Short jokes
Stop making these stop jokes. I'm running out of laugh gas.
I'm about to say this but.....
*whentheimposterissus*
Cancer is like your dad. It only comes back when Blueface baby drops a new album.
Drama queens be like: =- (
I went fishing while watching porn, and my girlfriend said, "Well, you want my fish?" and I said, "But you're not in the water."
Vaseline
I gun give money.
Why did the female orphan become a prostitute?
Because she wanted someone to call "daddy".
How come your sister is hotter than you? Funny, huh?
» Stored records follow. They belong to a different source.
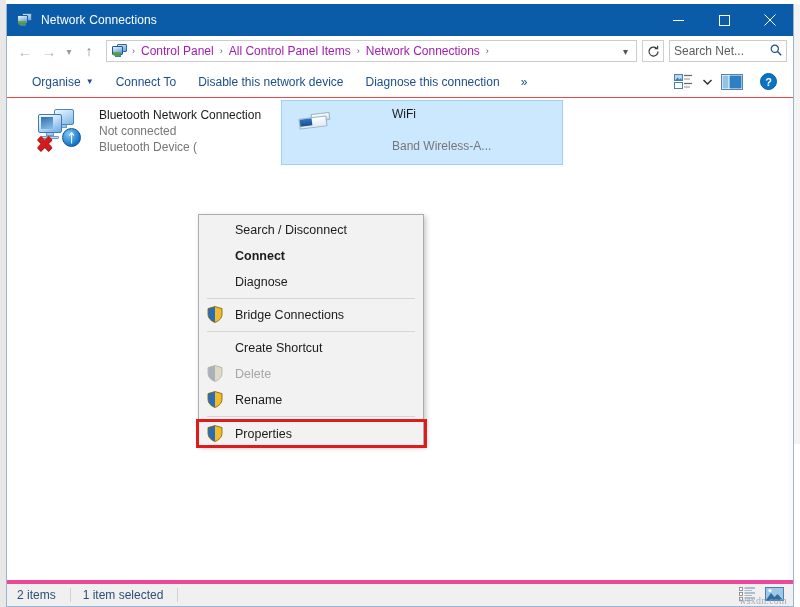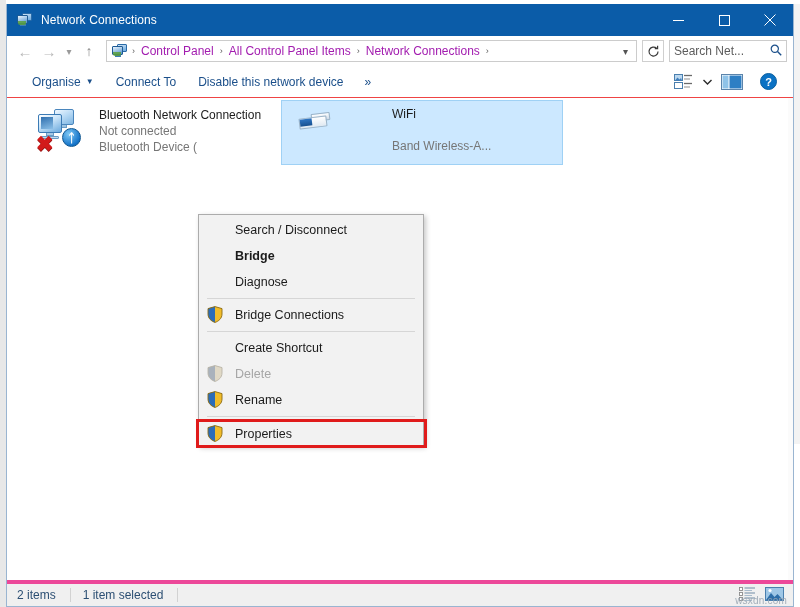--- a/index.html
+++ b/index.html
@@ -387,6 +387,9 @@
       </div>
       <div class="cmd">
         <span>Disable this network device</span>
+      </div>
+      <div class="cmd">
+        <span>Diagnose this connection</span>
       </div>
       <div class="cmd-chevrons">»</div>
 

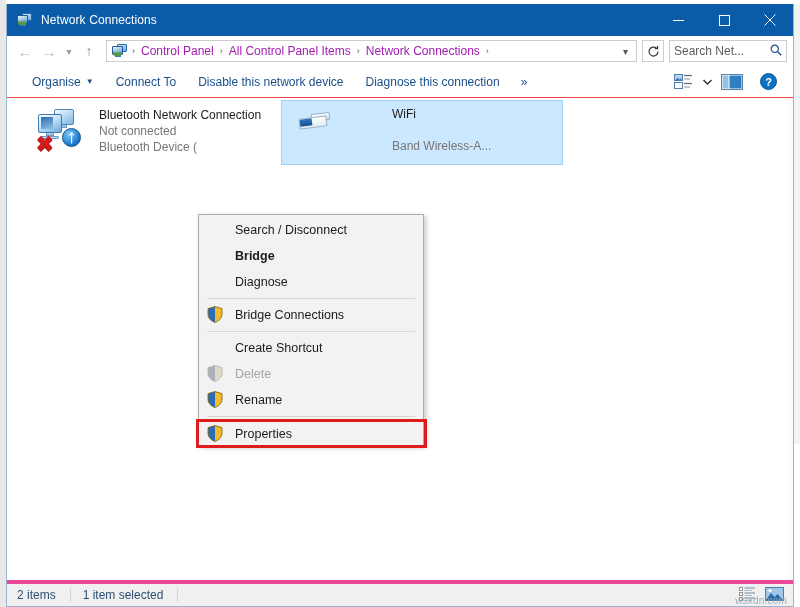--- a/index.html
+++ b/index.html
@@ -473,7 +473,7 @@
 
         <div class="mi">
           <span class="mi-shield"></span>
-          <span class="mi-label bold">Bridge</span>
+          <span class="mi-label bold">Connect</span>
         </div>
 
         <div class="mi">

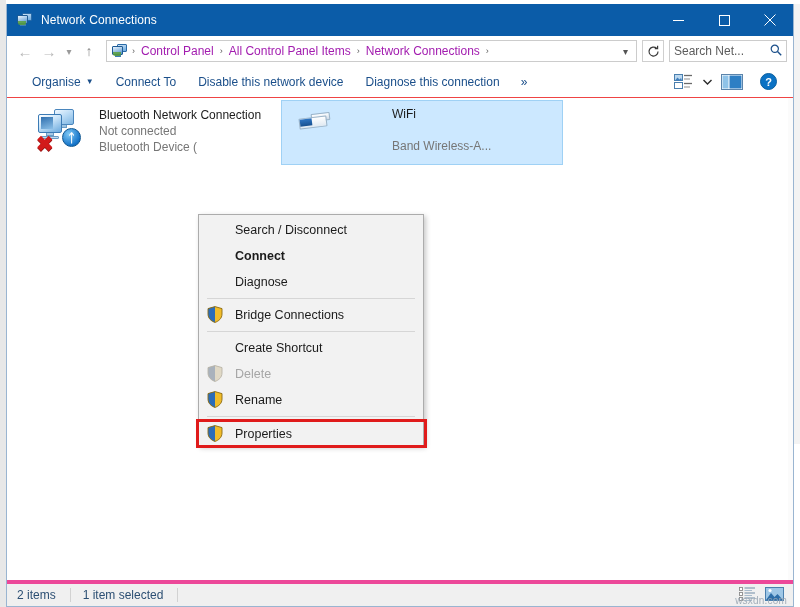--- a/index.html
+++ b/index.html
@@ -295,6 +295,7 @@
     position: absolute; right: 6px; bottom: 0px;
     font-size: 10px; color: #9aa7b4; letter-spacing: .2px;
     opacity: .9;
+    font-family: Liberation Serif, serif;
   }
 </style>
 </head>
Your so fat, my sister said. I said, "So at least I ain't fatter than your momma."
Gaming, uh?
Lettuce: Tomato, you're doing great!
Tomato: Thanks for the condiment!
Caca.
I asked an orphan where his parents were. Then I remembered, they're gone.
You've realized I exist? Huh, cool.
Let's chat here, sisters!
Kariah, blue heart!
Lariah, pink heart!
Iariah, yellow heart!
Me, green heart!
If you looked in the mirror, you would see an ugly person, which is you.
"Hi Koko, you said we met a few years ago. What is your real name? Lol."
Yo mama is so ugly that even Donald Trump couldn't be inside her dreams.
What's worse than having a comedian as president? Having a president that has dementia.